Regardless, once since I got started … I was determined to see this thru to the end. And with that in mind, here is a “clean” SKP file … and a “clean” STL file.
200426G_Key_Fob_04252020.stl (172.6 KB) 200426G_Key_Fob_04252020_V17.skp (1.8 MB)
One of the minor issues that @john_mcclenahan did not address has to do with the inside of the small circle … on the opposite side where the larger protrusion of the clover had to be removed. On the opposite side is a very minor intrusion from the outer circle.
The other … even less obvious … is the issue of the intersection of the clover and the outer circle on each side. As original modeled it was impossible to overlap the two shapes (outer circle and clover) without one or the other “pushing thru” at one of the four overlap points …

  1. outside right
  2. inside right
  3. inside left
  4. outside left

The only way I was able to fix this was to scale the outer ring up ever so slightly (1.05%). This way the clover does not stick thru the outer circle (on the outside) … and the outer ring does not stick thru the clover on the inside.
Also … @john_mcclenahan probably spent a lot of time removing the “flat” at the top of the outer ring and the clover. He did a great job … and it looks great. But the flat is what … 0.6mm wide? … so I just ignored it. And according to the Cura slicer … even on the “hi-res” setting … the top of the fob is a single FDM extrusion … as fine a line as the typical FDM printer can print. Now if you were using an SLA printer … then the extra precision of the fine edge on the model might be visible.
Last … but not least. My SketchUp model include two overlapping shapes … and the Cura slicer did not get confused. So there was no need to create a single group with no internal faces et cetera. I did not “look” at the intermediate STL file so I do not know what the resulting STL file contained … but the workflow for a FDM printer might not have been so forgiving.
So there you have it. Hope this is helpful. And, as @pbacot suggested … it would be interesting to see some pictures/videos of your foundry and the casting process.

Thank you. Actually, I redrew it from scratch.

And it was surprisingly difficult! I managed eventually to draw the three separate parts with native tools.

But FollowMe wouldn’t work for the clover, and nor would using the plugin Curviloft/Skin contours.

The oval was easy. Two concentric circles, then push pull up to half the height (which I have rounded to 70mm). Grab the lower inner circle, and Move it up to meet the other edge (or leave a ridge if you were to choose). Then Scale to width to make it oval.

Or you could for this one, I think, use FollowMe. And if you want the cross section to be the same all round the oval, expand the inner edge with Scale after reducing the whole thing to width.

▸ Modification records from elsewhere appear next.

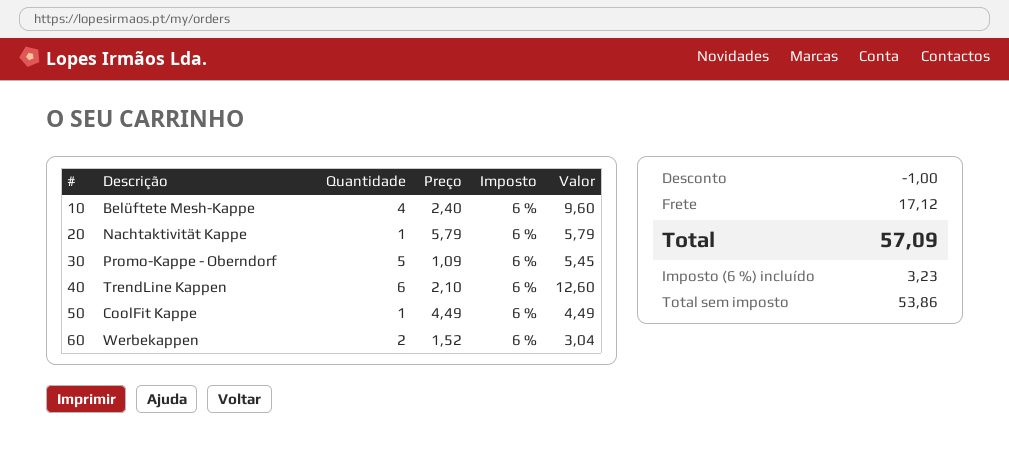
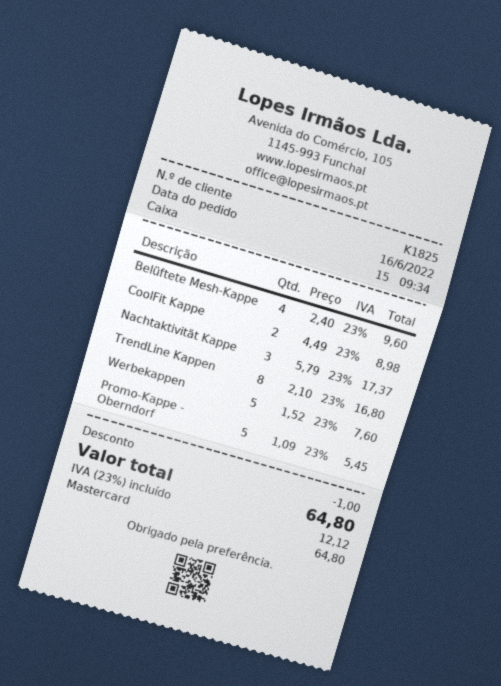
Nachtaktivität Kappe: 1 x 5.79 = 5.79 -> 3 x 5.79 = 17.37
TrendLine Kappen: 6 x 2.10 = 12.60 -> 8 x 2.10 = 16.80
CoolFit Kappe: 1 x 4.49 = 4.49 -> 2 x 4.49 = 8.98
Werbekappen: 2 x 1.52 = 3.04 -> 5 x 1.52 = 7.60
shipping: 17.12 -> none
tax: 6% = 3.23 -> 23% = 12.12
total: 57.09 -> 64.80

The circular boss is easy - concentric circles and pushpull.

But the clover leaf was really hard. Eventually, to get the overall outline I drew overlapping circles, and edited the junctions. Then oFfset the outside - I thought! First effort looked horrible, so I redid it using concentric arcs.

I couldn’t quite get the same number of segments on outer and inner outlines, which made the profile hard to connect up properly.

But I did the same as for the oval - pushpull to half height, the move up the inner edge. Then mirror to get right half and mirror again to get top half.

Assemble the three pieces in register, make minor scale adjustments to get a better fit at the outer edges, Intersect faces, and clean up.

Not quite perfectly, as @egodsey says. But good enough to print. I hope! Must try it today or tomorrow at home.

Presumably your redraw of the key fob will print … but @dustin.t.coffey may not be able to use a part printed from your model as a pattern his foundry/casting project. The sides of the original SketchUp model of the key fob included a draft angle of slightly over 3 degrees on all of the vertical services. Draft angles on vertical surfaces are an important part of mold design … because without them removing a casting from the mold becomes problematic.

I’m stunned this has got to the 5th thread about this fob.
I already repaired and printed it some time ago. I will look later and see if I still have the repair gif and the model on this PC, I think it’s the one at home so you may be out of luck on that.

This isn’t about printing the key fob … it’s about using the print to make a mold for a casting.

You have to print it to use it to make the casting mold.

Well, I didn’t initially know there were prior threads. I took it up more as a personal challenge learning how to draw the rather complex cloverleaf shape than as a potential help to the OP.

So I don’t feel I’ve wasted my time, fortunately.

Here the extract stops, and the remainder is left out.